I am now coming to the realization that my up bringing was definitely not the norm. It is when you’re having a discussion with people and you comment about some particular moment in your childhood and then realize people are looking at you as if you have gone mad. A great example of this is when I am talking to my husband about flash backs I get about my past when I was a child. He actually looks at me as if I am insane. His reply, "you're lying, don't be silly". My sisters and brother would agree with me, however they may not even see this BLOG SITE as they will never know my journey into Christianity. Well not at the moment anyway.

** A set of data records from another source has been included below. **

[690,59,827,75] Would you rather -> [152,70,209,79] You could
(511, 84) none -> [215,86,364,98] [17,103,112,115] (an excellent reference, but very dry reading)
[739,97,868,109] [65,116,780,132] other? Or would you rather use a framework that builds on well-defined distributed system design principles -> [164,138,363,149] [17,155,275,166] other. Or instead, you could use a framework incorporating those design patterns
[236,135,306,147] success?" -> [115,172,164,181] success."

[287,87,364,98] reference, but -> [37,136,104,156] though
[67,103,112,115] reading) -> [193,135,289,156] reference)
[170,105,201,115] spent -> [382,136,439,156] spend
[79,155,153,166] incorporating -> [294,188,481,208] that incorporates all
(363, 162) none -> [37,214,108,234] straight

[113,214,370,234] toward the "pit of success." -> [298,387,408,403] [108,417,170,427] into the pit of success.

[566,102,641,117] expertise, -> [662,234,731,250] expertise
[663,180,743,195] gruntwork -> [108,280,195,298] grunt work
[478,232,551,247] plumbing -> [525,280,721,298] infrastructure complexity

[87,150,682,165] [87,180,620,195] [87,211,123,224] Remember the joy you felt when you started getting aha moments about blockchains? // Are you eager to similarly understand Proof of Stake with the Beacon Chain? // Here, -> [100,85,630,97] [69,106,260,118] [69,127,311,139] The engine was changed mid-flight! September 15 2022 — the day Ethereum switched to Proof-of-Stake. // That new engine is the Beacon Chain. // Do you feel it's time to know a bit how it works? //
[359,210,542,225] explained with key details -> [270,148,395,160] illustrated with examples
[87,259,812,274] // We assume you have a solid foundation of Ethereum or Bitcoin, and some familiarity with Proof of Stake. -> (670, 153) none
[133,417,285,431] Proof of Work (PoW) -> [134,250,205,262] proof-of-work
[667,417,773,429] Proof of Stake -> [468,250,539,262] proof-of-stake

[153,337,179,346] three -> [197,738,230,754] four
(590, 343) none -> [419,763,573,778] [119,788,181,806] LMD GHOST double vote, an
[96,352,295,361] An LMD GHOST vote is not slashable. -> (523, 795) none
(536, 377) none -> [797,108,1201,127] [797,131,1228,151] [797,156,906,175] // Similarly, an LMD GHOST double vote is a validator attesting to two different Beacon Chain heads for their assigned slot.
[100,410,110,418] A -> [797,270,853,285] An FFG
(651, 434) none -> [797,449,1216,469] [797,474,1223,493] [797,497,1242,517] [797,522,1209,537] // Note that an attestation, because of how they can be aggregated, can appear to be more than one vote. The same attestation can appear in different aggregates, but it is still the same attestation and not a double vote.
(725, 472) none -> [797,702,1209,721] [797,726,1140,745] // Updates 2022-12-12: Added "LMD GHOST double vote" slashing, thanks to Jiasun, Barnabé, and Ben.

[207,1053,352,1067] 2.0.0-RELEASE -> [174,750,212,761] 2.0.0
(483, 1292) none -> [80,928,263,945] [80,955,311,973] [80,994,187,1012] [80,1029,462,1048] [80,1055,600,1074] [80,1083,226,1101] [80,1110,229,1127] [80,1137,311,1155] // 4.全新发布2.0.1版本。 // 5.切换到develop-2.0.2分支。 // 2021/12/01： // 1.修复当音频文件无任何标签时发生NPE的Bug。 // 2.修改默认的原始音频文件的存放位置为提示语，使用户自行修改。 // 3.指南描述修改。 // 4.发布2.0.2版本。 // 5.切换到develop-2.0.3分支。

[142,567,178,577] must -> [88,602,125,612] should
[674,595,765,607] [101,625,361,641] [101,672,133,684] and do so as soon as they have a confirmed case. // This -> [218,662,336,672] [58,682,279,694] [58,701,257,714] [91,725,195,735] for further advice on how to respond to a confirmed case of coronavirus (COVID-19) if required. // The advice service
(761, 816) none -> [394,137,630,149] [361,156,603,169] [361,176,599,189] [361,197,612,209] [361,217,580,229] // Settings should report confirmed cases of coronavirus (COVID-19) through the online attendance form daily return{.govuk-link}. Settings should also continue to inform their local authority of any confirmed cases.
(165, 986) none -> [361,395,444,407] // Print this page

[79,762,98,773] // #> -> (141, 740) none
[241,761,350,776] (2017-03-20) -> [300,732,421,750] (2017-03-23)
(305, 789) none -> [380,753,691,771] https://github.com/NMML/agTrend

In my alpha group last night when discussing "How Can I Resist Evil" I mentioned about my father's suicide. That was pretty emotional, though managed to hold back my tears on that one. We were also on the subject of Christmas (this time of year I always get rather emotional remembering my childhood) and Christmas decorations. I mentioned that although my mother wasn't the best one in the world she did spend time at Christmas making decoration for the tree. It was when I asked "Did anyone else make the decorations from cigarette boxes and match boxes?" that I got that look from them all, the same one my husband gives me when I talk about my childhood.
I would never say I wished I had had a different childhood other wise I would not be the person I am today, however there are a lot of issues that need to be dealt with that have be locked away in a safe place. Looks like now is the time to open that door and let them all out. Am I really ready for that? Well, if God guides me then hey! Why not? I'm not looking forward to it but definitely a great way to go forward in my life.
Philippians 3:13,14 - English Standard Version
"13 Brothers, I do not consider that I have made it my own. But one thing I do: forgetting what lies behind and straining forward to what lies ahead,14 I press on toward the goal for the prize of the upward call of God in Christ Jesus."